Your task
Nothing but the line containing "(104, 107) none -> (127, 102) //" and the lines that follow it to the end of the material below should appear in the answer, each copied exactly.

Source information

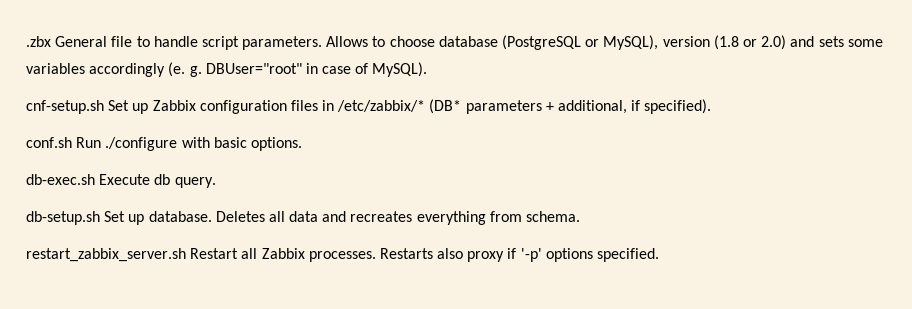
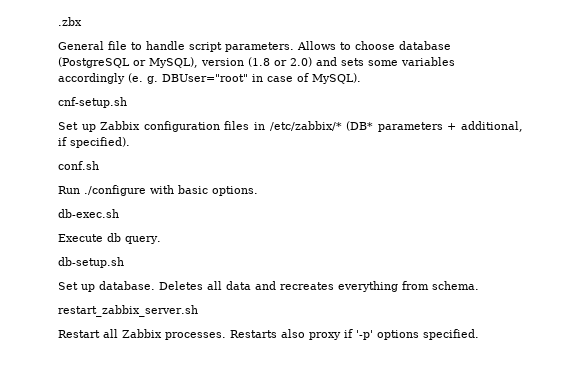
(51, 41) none -> (82, 21) //
(104, 107) none -> (127, 102) //
(72, 142) none -> (99, 165) //
(95, 179) none -> (119, 213) //
(100, 218) none -> (124, 262) //
(186, 255) none -> (198, 311) //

Solution for this exercise
(104, 107) none -> (127, 102) //
(72, 142) none -> (99, 165) //
(95, 179) none -> (119, 213) //
(100, 218) none -> (124, 262) //
(186, 255) none -> (198, 311) //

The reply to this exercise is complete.